◆ **EXCERPTED DATA**:
────
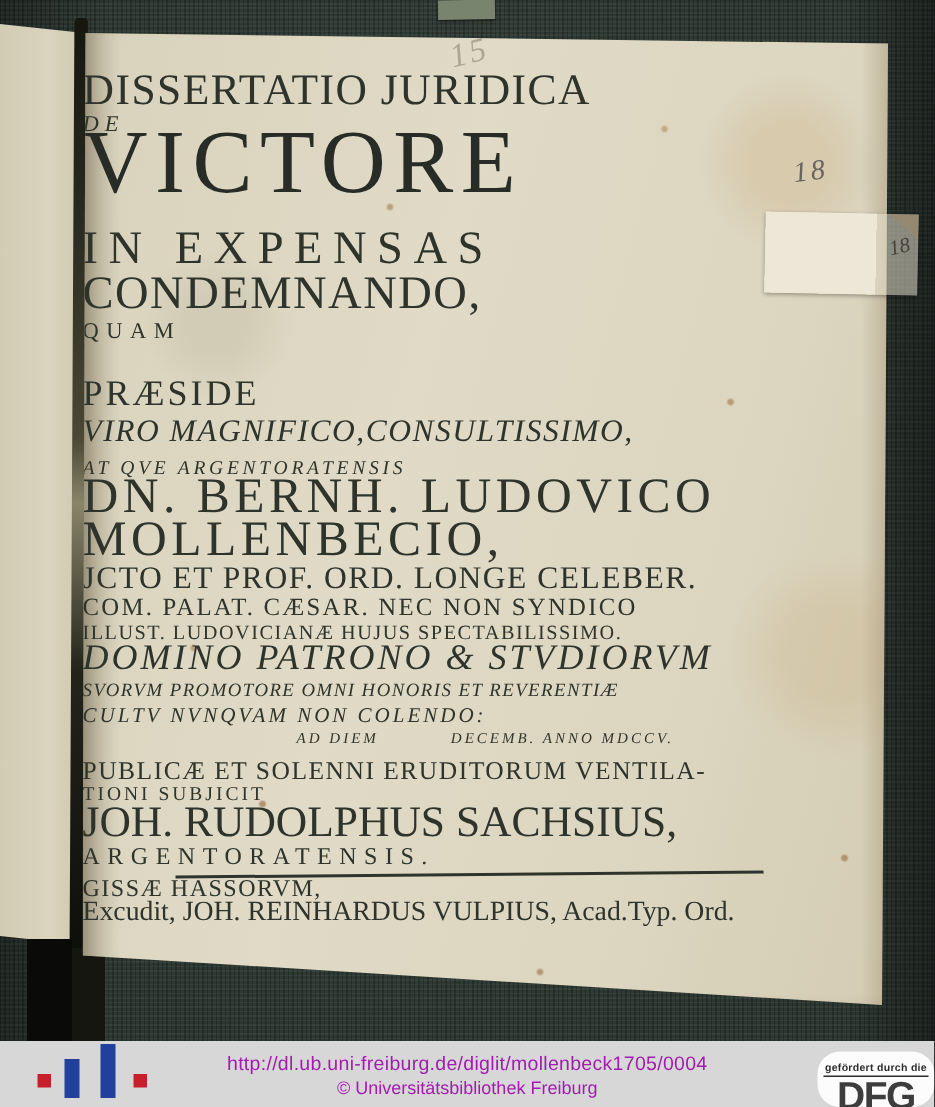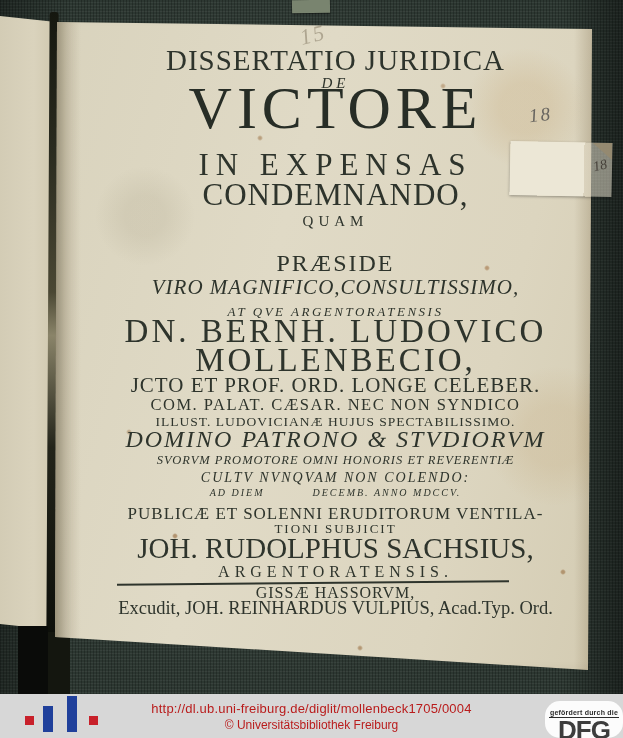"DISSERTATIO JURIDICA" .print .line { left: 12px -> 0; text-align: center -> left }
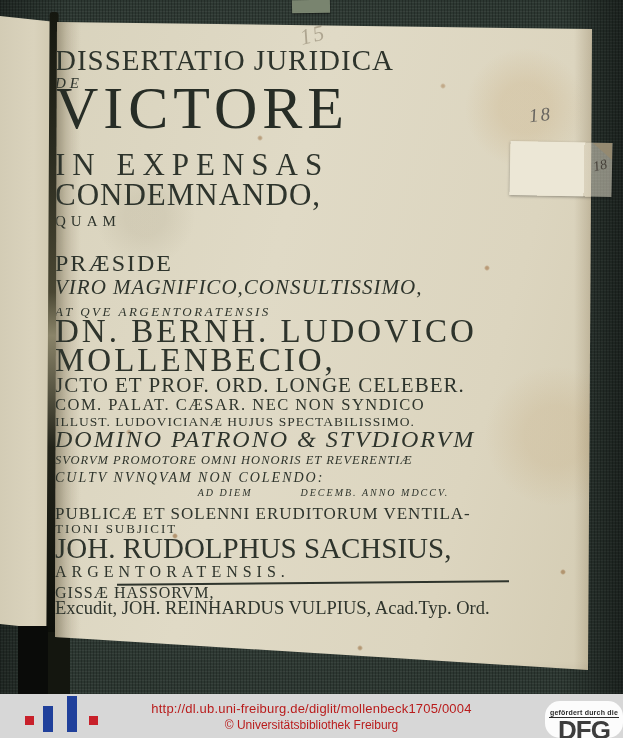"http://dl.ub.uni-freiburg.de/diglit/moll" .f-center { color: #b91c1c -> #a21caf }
────
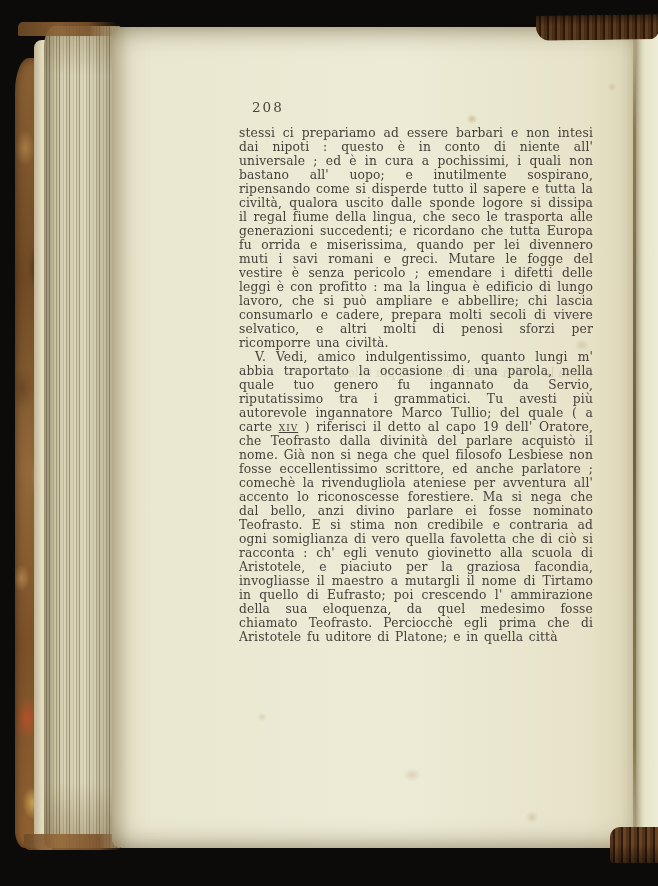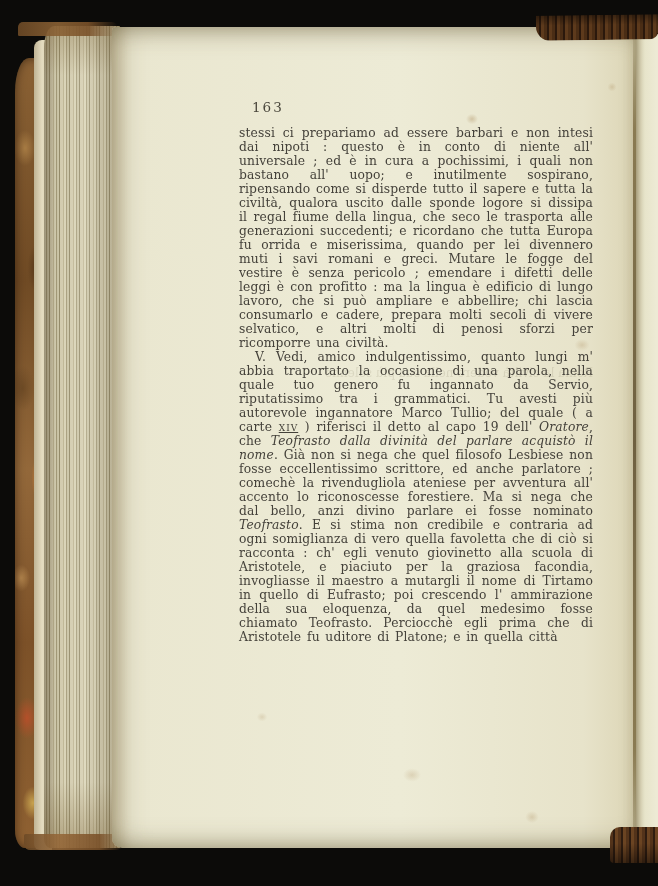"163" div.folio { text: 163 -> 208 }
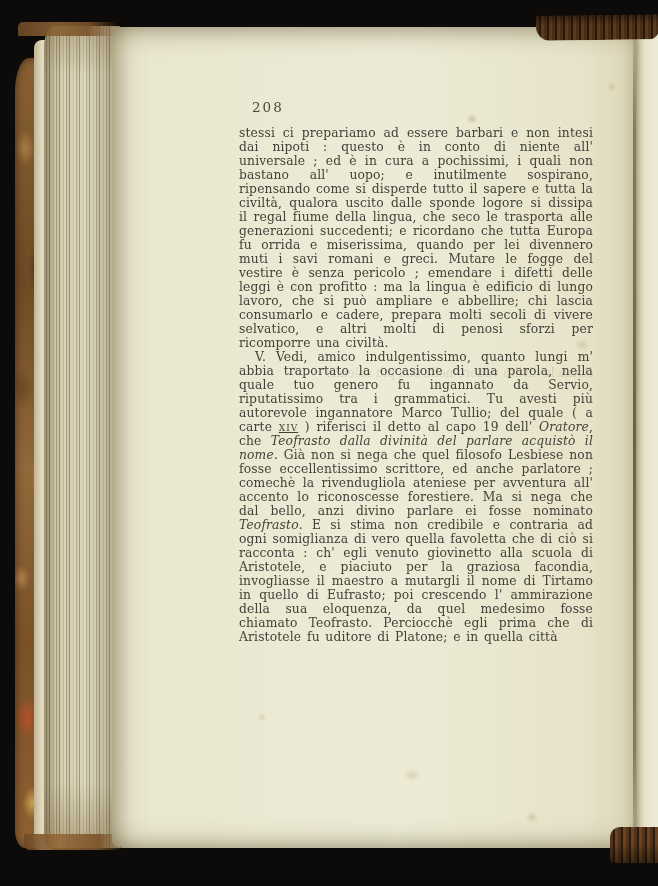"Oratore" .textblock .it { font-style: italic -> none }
────
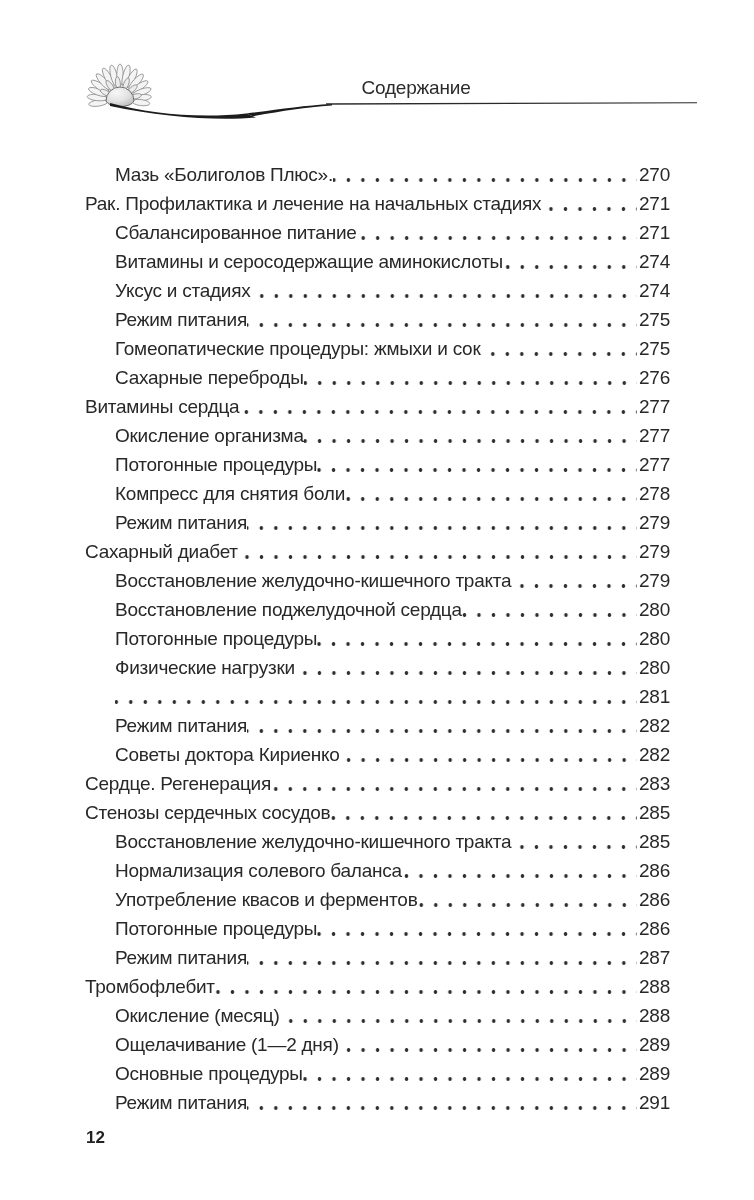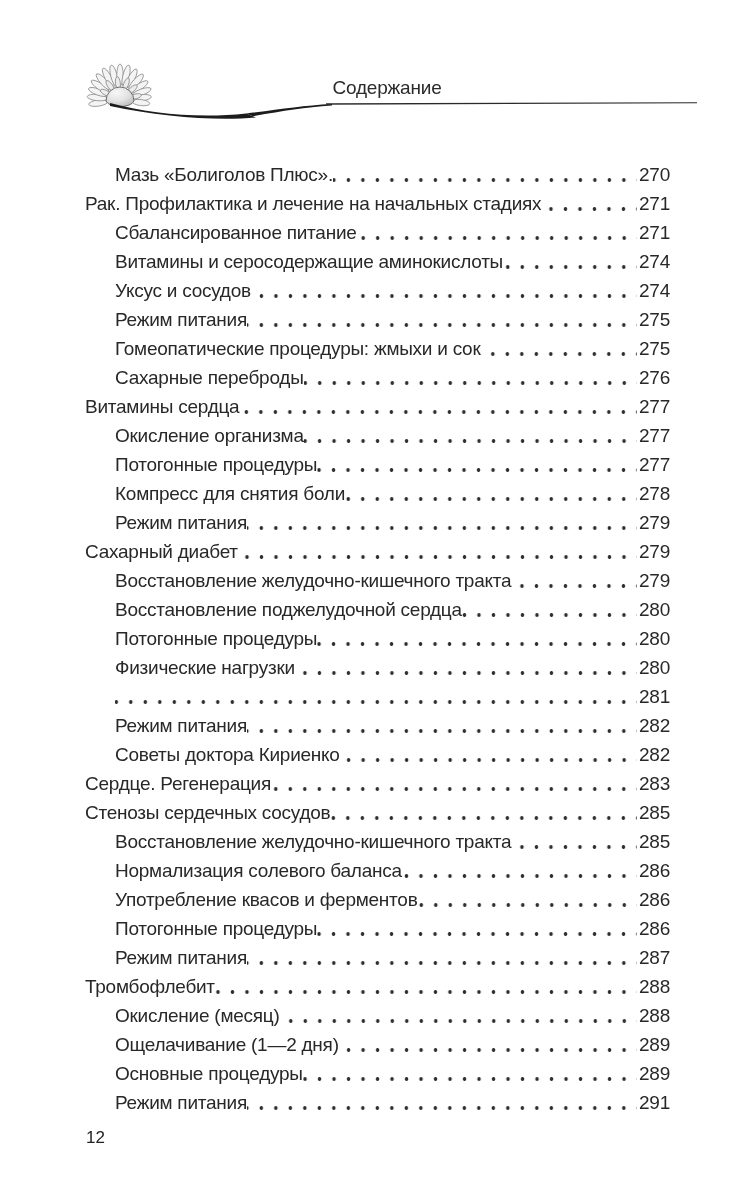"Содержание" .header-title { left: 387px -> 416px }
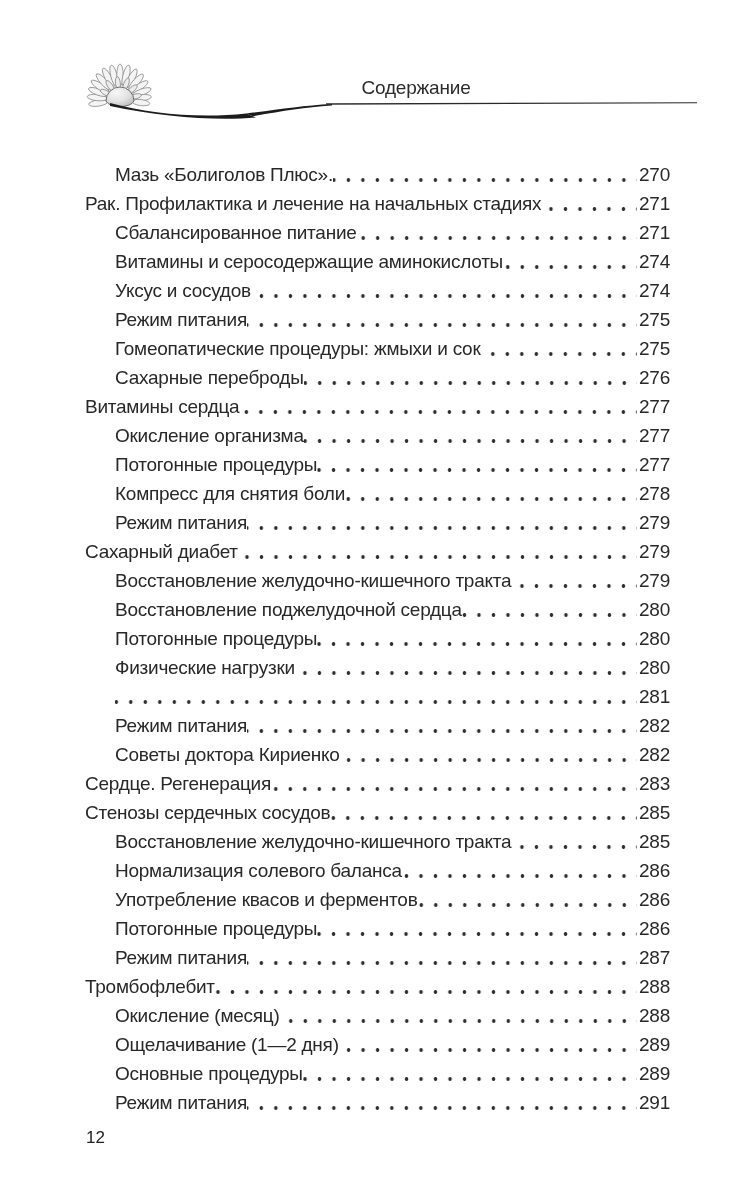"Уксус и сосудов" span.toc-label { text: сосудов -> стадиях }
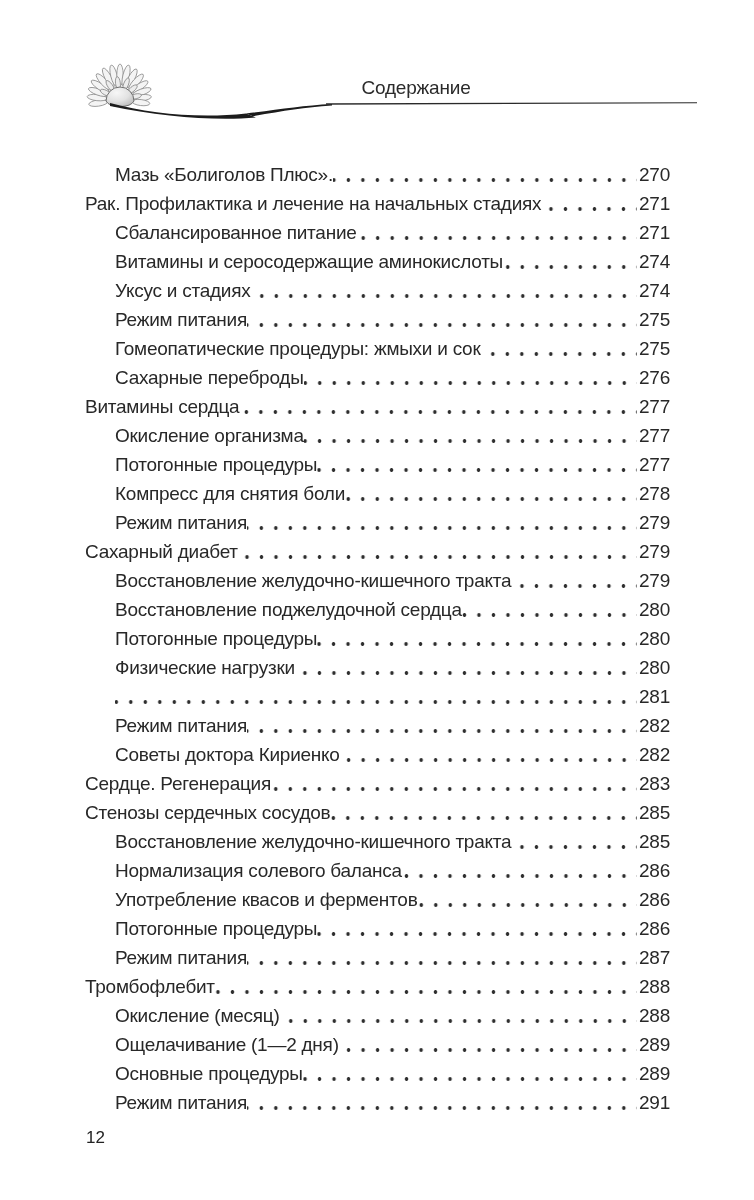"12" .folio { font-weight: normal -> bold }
────
◆ **DIRECTIONS**:
Please print the lines above word for word, starting at the one with "left: 12px ->" and ending at the one with "color: #b91c1c ->", both included, and without any picture.

◆ **EXERCISE OUTPUT**:
"DISSERTATIO JURIDICA" .print .line { left: 12px -> 0; text-align: center -> left }
"http://dl.ub.uni-freiburg.de/diglit/moll" .f-center { color: #b91c1c -> #a21caf }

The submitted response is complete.